- Supreme Court of the United States

Decided January 22, 2007
- Full case name: Osborn v. Haley
- Citations: 549 U.S. 225 (more)

Holding
- Although 28 U.S.C. § 1447(d) generally prevents appeals of decisions to remand removed cases back to state court, that statute does not apply to cases removed under the Westfall Act.

Court membership
- Chief Justice John Roberts Associate Justices John P. Stevens · Antonin Scalia Anthony Kennedy · David Souter Clarence Thomas · Ruth Bader Ginsburg Stephen Breyer · Samuel Alito

Case opinions
- Majority: Ginsburg, joined by Roberts, Stevens, Kennedy, Alito; Souter (except Parts II–B & II–C); Breyer (Parts I & II)
- Concur/dissent: Souter
- Concur/dissent: Breyer
- Dissent: Scalia, joined by Thomas

Laws applied
- Westfall Act

= Osborn v. Haley =

Osborn v. Haley, , was a United States Supreme Court case in which the court held that, although 28 U.S.C. § 1447(d) generally prevents appeals of decisions to remand removed cases back to state court, that statute does not apply to cases removed under the Westfall Act. Thus, such a removal order can be appealed immediately.

==Background==

The federal statute commonly known as the Westfall Act accords federal employees absolute immunity from tort claims arising out of acts undertaken in the course of their official duties and empowers the United States Attorney General to certify that a federal employee sued for wrongful or negligent conduct "was acting within the scope of his office or employment at the time of the incident out of which the claim arose". Upon such certification, the United States is substituted as defendant in place of the employee, and the action is thereafter governed by the Federal Tort Claims Act. If the action commenced in state court, the Westfall Act calls for its removal to a federal district court, and renders the attorney general's certification "conclusiv[e]... for purposes of removal".

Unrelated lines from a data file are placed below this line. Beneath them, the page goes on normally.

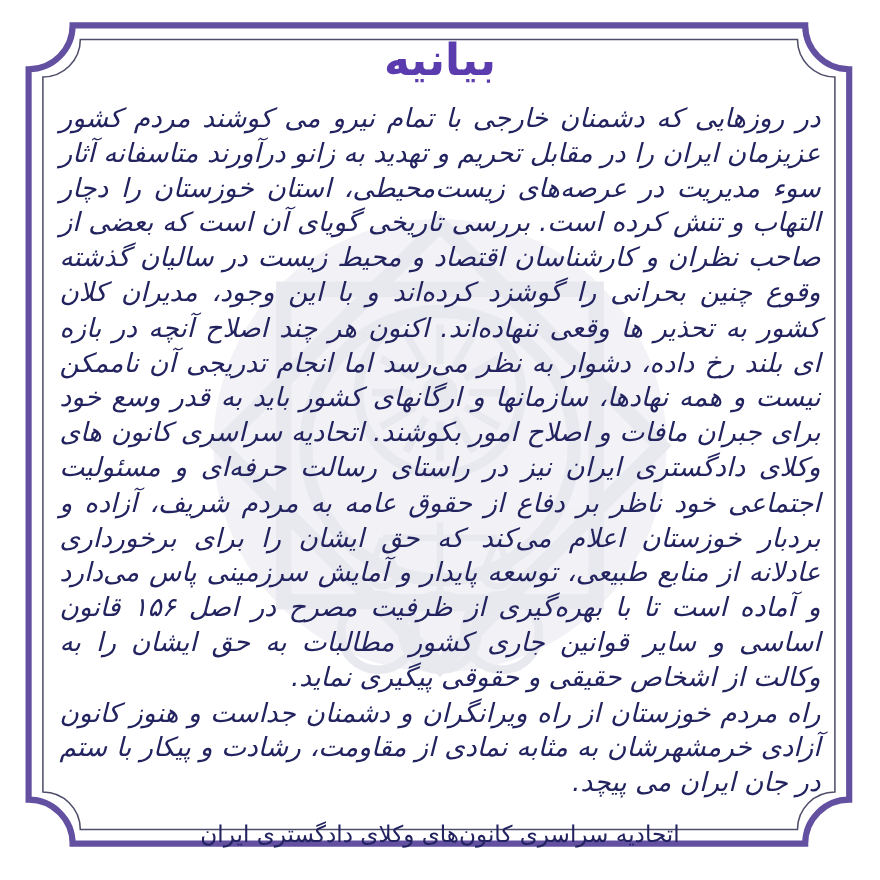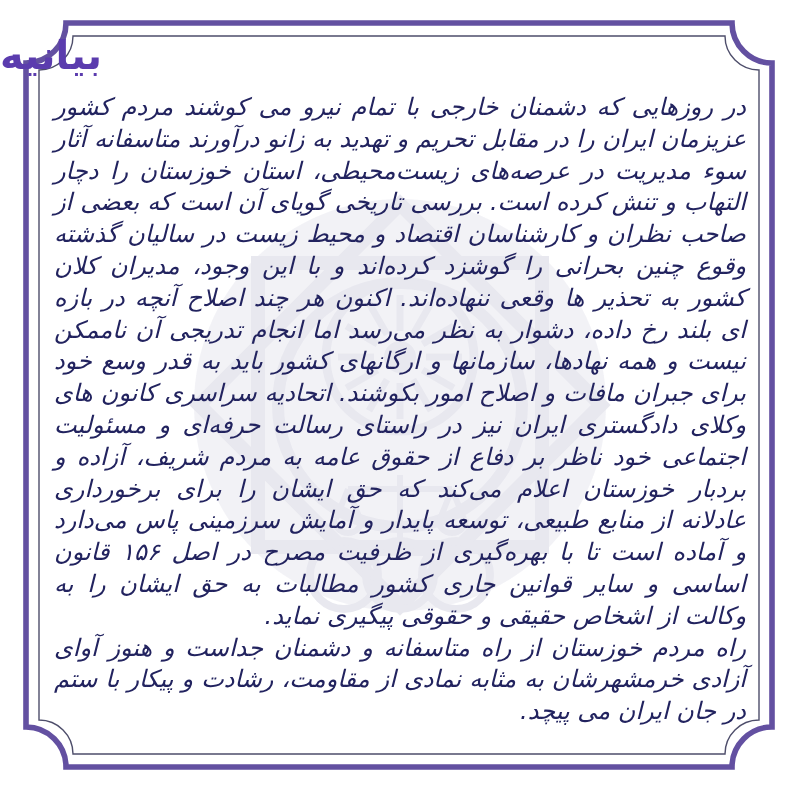--- a/index.html
+++ b/index.html
@@ -35,6 +35,7 @@
     position: absolute;
     top: 32px; left: 0; right: 0;
     margin: 0;
+    text-align: center;
     font-size: 40px;
     font-weight: bold;
     color: #5b3cae;

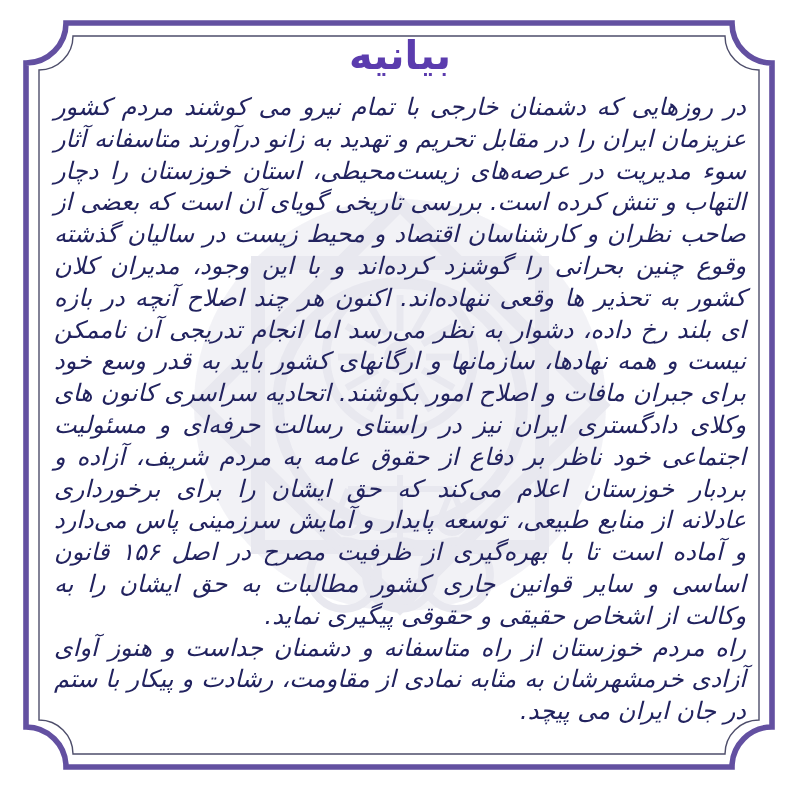--- a/index.html
+++ b/index.html
@@ -119,7 +119,7 @@
 
   <div class="content">
     <p>در روزهایی که دشمنان خارجی با تمام نیرو می کوشند مردم کشور عزیزمان ایران را در مقابل تحریم و تهدید به زانو درآورند متاسفانه آثار سوء مدیریت در عرصه‌های زیست‌محیطی، استان خوزستان را دچار التهاب و تنش کرده است. بررسی تاریخی گویای آن است که  بعضی از صاحب نظران و کارشناسان اقتصاد و محیط زیست در سالیان گذشته وقوع چنین بحرانی را گوشزد کرده‌اند و با این وجود، مدیران کلان کشور به تحذیر ها وقعی ننهاده‌اند. اکنون هر چند اصلاح  آنچه در بازه ای بلند رخ داده، دشوار به نظر می‌رسد اما انجام تدریجی آن ناممکن نیست و همه نهادها، سازمانها و ارگانهای کشور باید به قدر وسع خود برای جبران مافات و اصلاح امور بکوشند. اتحادیه سراسری کانون های وکلای دادگستری ایران نیز در راستای رسالت حرفه‌ای و مسئولیت اجتماعی خود ناظر بر دفاع از حقوق عامه به مردم شریف، آزاده و بردبار خوزستان اعلام می‌کند که حق ایشان را برای برخورداری عادلانه از منابع طبیعی، توسعه پایدار و آمایش سرزمینی پاس می‌دارد و آماده است تا با بهره‌گیری از ظرفیت مصرح در اصل ۱۵۶ قانون اساسی و سایر قوانین جاری کشور مطالبات به حق ایشان را به وکالت از اشخاص حقیقی و حقوقی پیگیری نماید.</p>
-    <p>راه مردم خوزستان از راه متاسفانه و دشمنان جداست و هنوز آوای آزادی خرمشهرشان به مثابه نمادی از مقاومت، رشادت و پیکار با ستم در جان ایران می پیچد.</p>
+    <p>راه مردم خوزستان از راه ویرانگران و دشمنان جداست و هنوز کانون آزادی خرمشهرشان به مثابه نمادی از مقاومت، رشادت و پیکار با ستم در جان ایران می پیچد.</p>
   </div>
 
 </div>

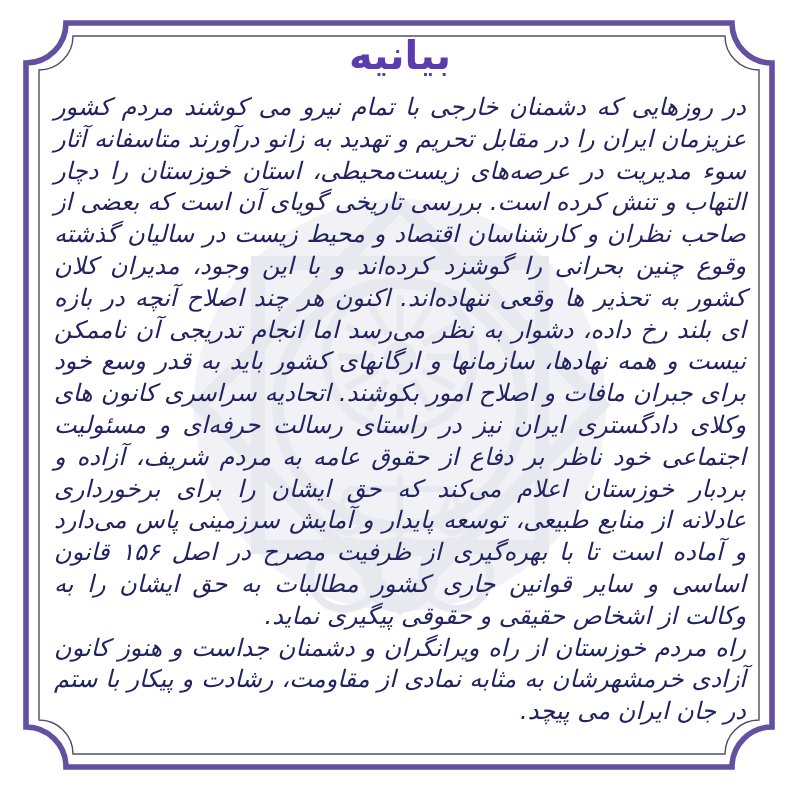--- a/index.html
+++ b/index.html
@@ -120,6 +120,7 @@
   <div class="content">
     <p>در روزهایی که دشمنان خارجی با تمام نیرو می کوشند مردم کشور عزیزمان ایران را در مقابل تحریم و تهدید به زانو درآورند متاسفانه آثار سوء مدیریت در عرصه‌های زیست‌محیطی، استان خوزستان را دچار التهاب و تنش کرده است. بررسی تاریخی گویای آن است که  بعضی از صاحب نظران و کارشناسان اقتصاد و محیط زیست در سالیان گذشته وقوع چنین بحرانی را گوشزد کرده‌اند و با این وجود، مدیران کلان کشور به تحذیر ها وقعی ننهاده‌اند. اکنون هر چند اصلاح  آنچه در بازه ای بلند رخ داده، دشوار به نظر می‌رسد اما انجام تدریجی آن ناممکن نیست و همه نهادها، سازمانها و ارگانهای کشور باید به قدر وسع خود برای جبران مافات و اصلاح امور بکوشند. اتحادیه سراسری کانون های وکلای دادگستری ایران نیز در راستای رسالت حرفه‌ای و مسئولیت اجتماعی خود ناظر بر دفاع از حقوق عامه به مردم شریف، آزاده و بردبار خوزستان اعلام می‌کند که حق ایشان را برای برخورداری عادلانه از منابع طبیعی، توسعه پایدار و آمایش سرزمینی پاس می‌دارد و آماده است تا با بهره‌گیری از ظرفیت مصرح در اصل ۱۵۶ قانون اساسی و سایر قوانین جاری کشور مطالبات به حق ایشان را به وکالت از اشخاص حقیقی و حقوقی پیگیری نماید.</p>
     <p>راه مردم خوزستان از راه ویرانگران و دشمنان جداست و هنوز کانون آزادی خرمشهرشان به مثابه نمادی از مقاومت، رشادت و پیکار با ستم در جان ایران می پیچد.</p>
+    <div class="signature">اتحادیه سراسری کانون‌های وکلای دادگستری ایران</div>
   </div>
 
 </div>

Pat Osborn sued federal employee Barry Haley in state court. Osborn alleged that Haley tortiously interfered with her employment with a private contractor, that he conspired to cause her wrongful discharge, and that his efforts to bring about her discharge were outside the scope of his employment. The United States Attorney, serving as the attorney general's delegate, certified that Haley was acting within the scope of his employment at the time of the conduct alleged in Osborn's complaint. She thereupon removed the case to a federal district court, where she asserted that the alleged wrongdoing never occurred. The federal District Court, relying in Osborn's allegations, entered an order that rejected the Westfall Act certification, denied the government's motion to substitute the United States as defendant in Haley's place, and remanded the case to the state court. The Sixth Circuit Court of Appeals vacated the district court's order, holding that a Westfall Act certification is not improper simply because the United States denies the occurrence of the incident on which the plaintiff centrally relies. Based on §2679(d)(2)'s direction that certification is "conclusiv[e]... for purposes of removal," the Court of Appeals instructed the district court to retain jurisdiction over the case.

The Supreme Court granted certiorari.

==Opinion of the court==

The Supreme Court issued an opinion on January 22, 2007.